I know there already is an accepted answer to your question but I thought you might find the following link quite useful:

Lower Body stretching

Some of the ones from the link above that I prefer:

  1. Hamstring Stretch

    Lie on floor with knees bent. Straighten one leg and slowly pull it towards you, clasping the thigh, calf or ankle. Keep knee slightly bent. Switch legs.

  2. Quad Stretch

    Lie down on your side using elbow for balance. Using other arm, slowly pull your foot towards your glutes, keeping both knees together and bent knee pointing down. Switch legs.

  3. Inner Thigh Stretch

    Sit on floor with feet pressed together. Keeping abs in, lean forward until you feel a gentle stretch in your inner thighs.

Coming from a kickboxing background, leg flexibility was quite important. I personally found the hurdle stretch, fantastic. I found it great for the hamstring muscle and also the lower back. However as pointed out in the comments there are some arguments against this exercise. Although I personally never had any issues with it. I did it twice a day 5 days a week for about 3 years and it never gave me any bother.

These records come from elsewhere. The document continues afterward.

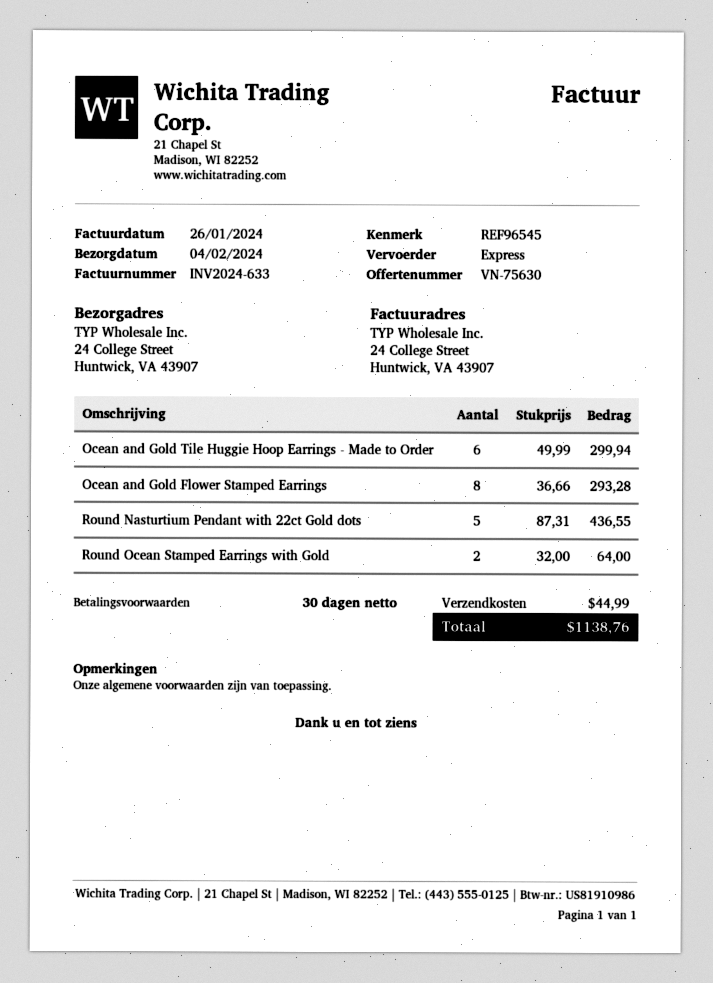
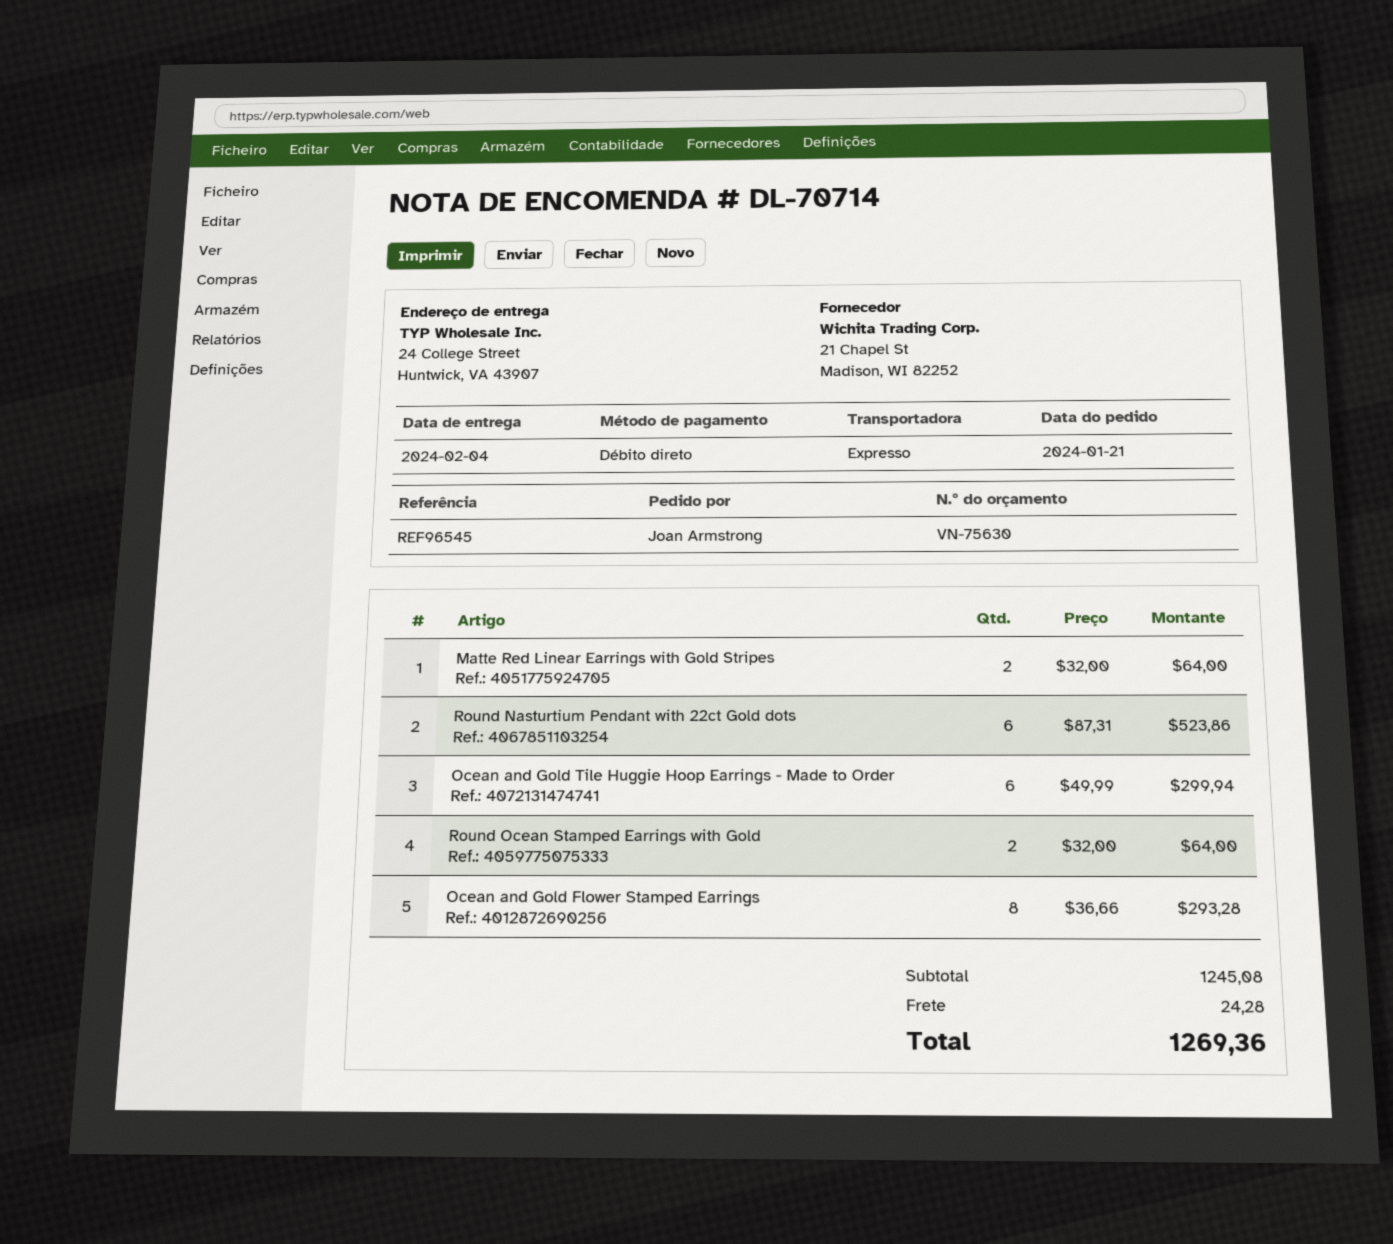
Round Nasturtium Pendant with 22ct Gold dots: 5 x 87.31 = 436.55 -> 6 x 87.31 = 523.86
Matte Red Linear Earrings with Gold Stripes: none -> 2 x 32.00 = 64.00
shipping: 44.99 -> 24.28
total: 1138.76 -> 1269.36

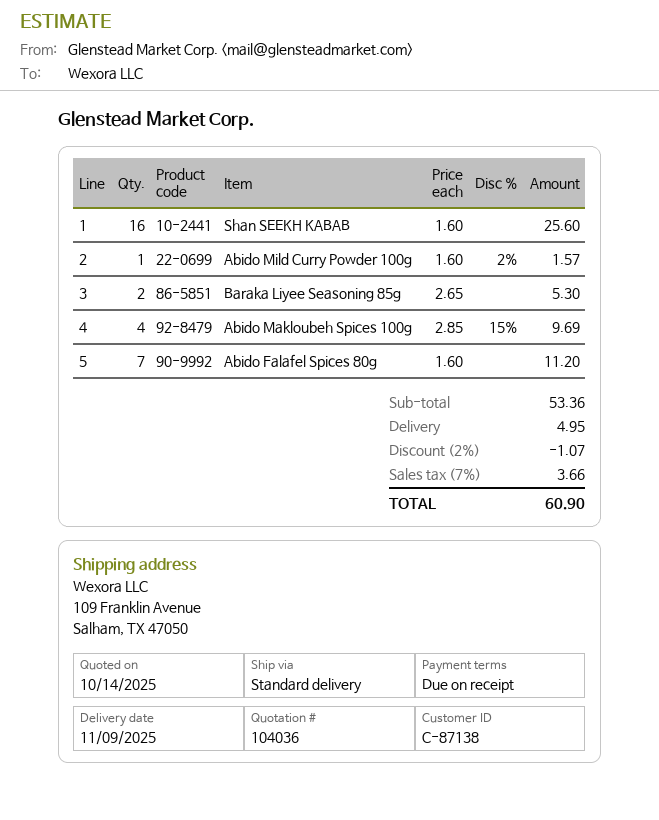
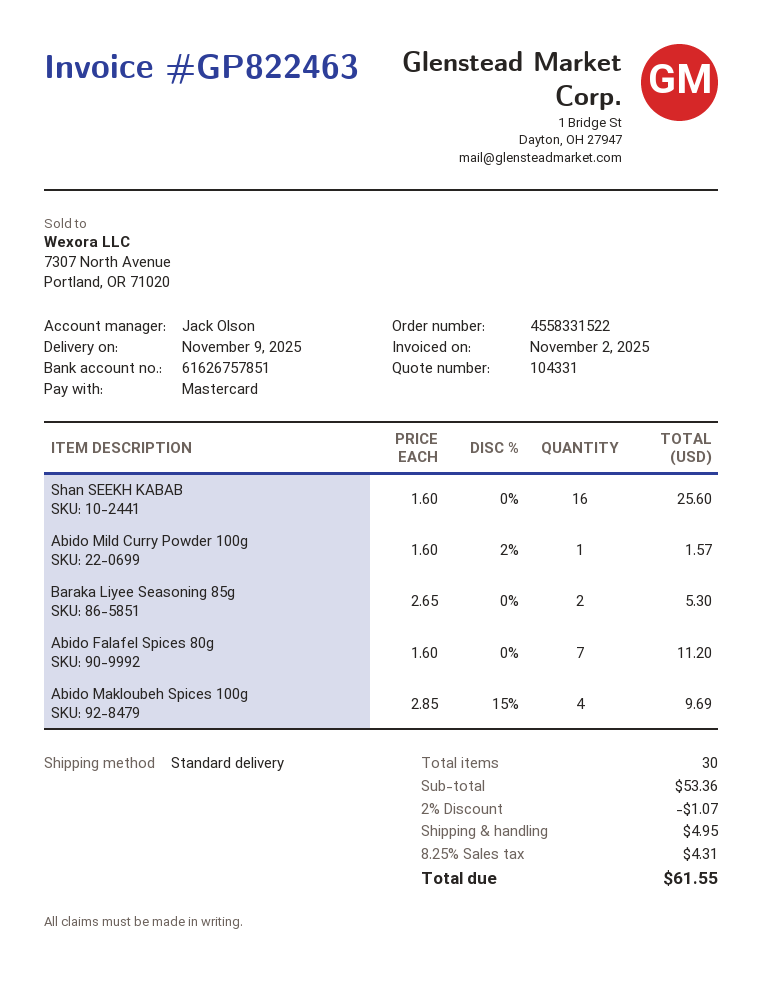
quote number: 104036 -> 104331
tax: 7% = 3.66 -> 8.25% = 4.31
total: 60.90 -> 61.55

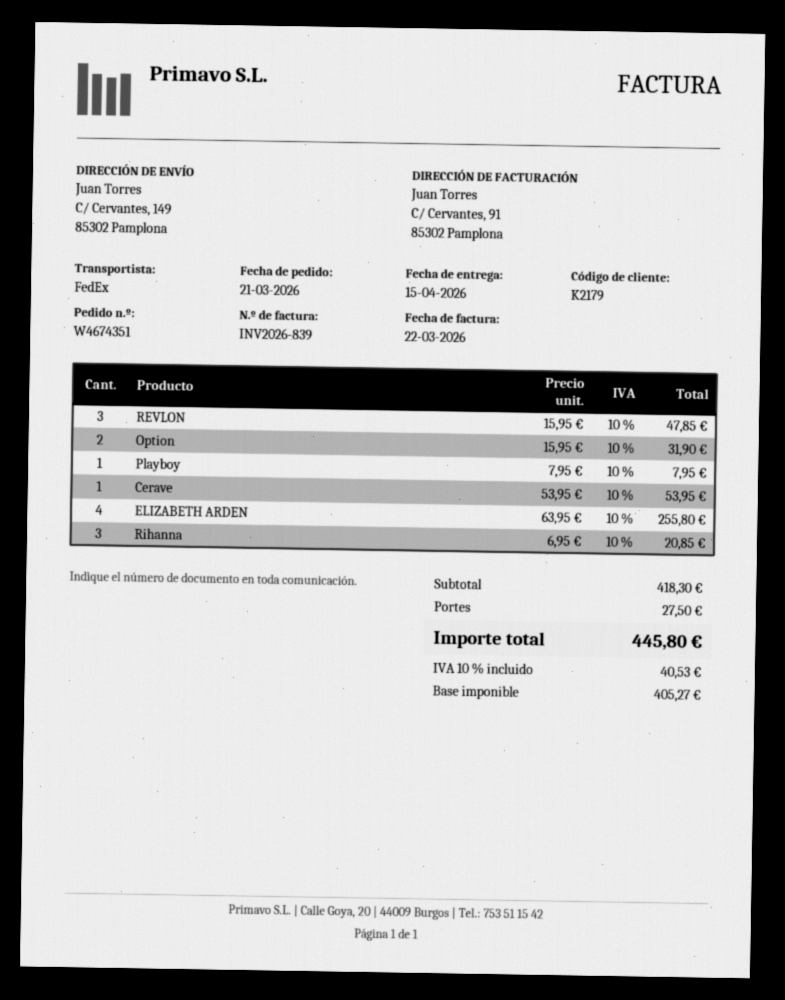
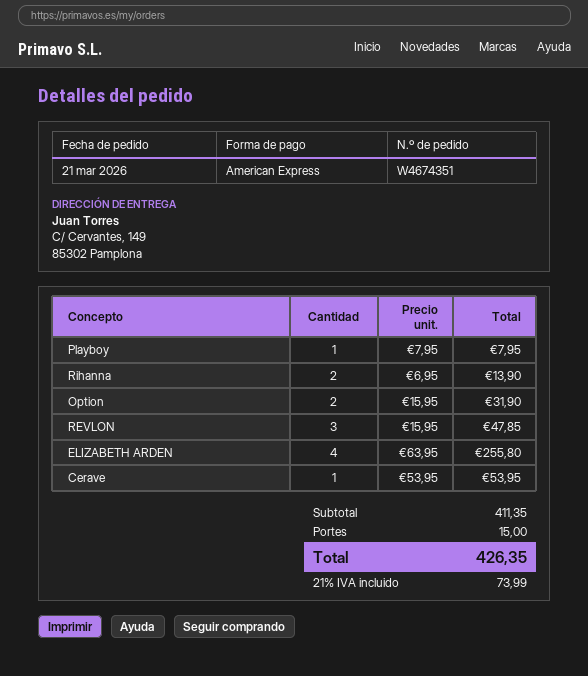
Rihanna: 3 x 6.95 = 20.85 -> 2 x 6.95 = 13.90
subtotal: 418.30 -> 411.35
shipping: 27.50 -> 15.00
tax: 10% = 40.53 -> 21% = 73.99
total: 445.80 -> 426.35

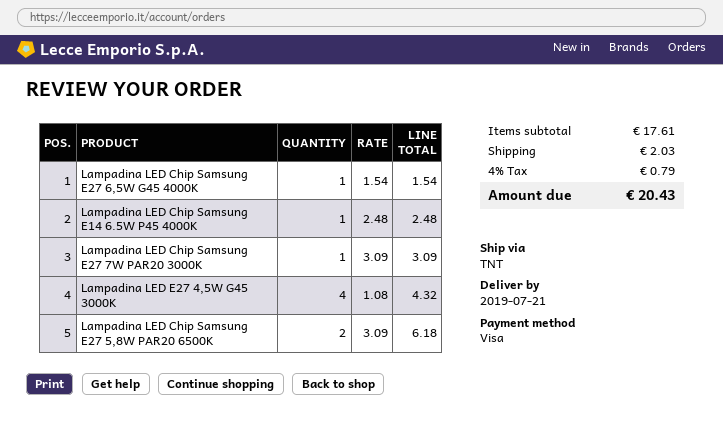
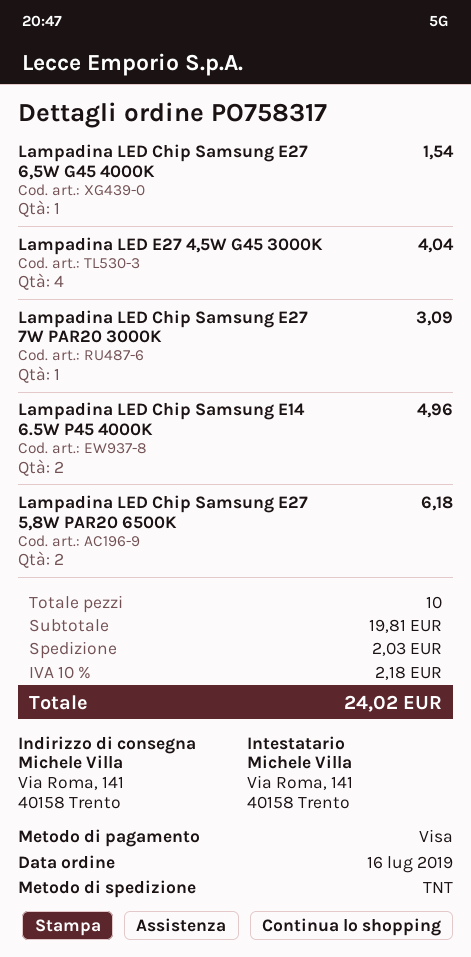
Lampadina LED Chip Samsung E14 6.5W P45 4000K: 1 for 2.48 -> 2 for 4.96
Lampadina LED E27 4,5W G45 3000K: 4 for 4.32 -> 4 for 4.04
subtotal: 17.61 -> 19.81
tax: 4% = 0.79 -> 10% = 2.18
total: 20.43 -> 24.02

  • -1 for the hurdle stretch recommendation. This is a controversial stretch currently, and I personally don't recommend it unless you ARE a hurdler, as it places a tremendous strain on the knee. A safer method is to place the sole of the foot of the "back" leg against the thigh of the leg you are stretching. If you are flexible, this will be near the crotch, if you are not, it may be down around the knee. You still stretch through the belly of the hamstrings, without the unnecessary stress on the opposite leg.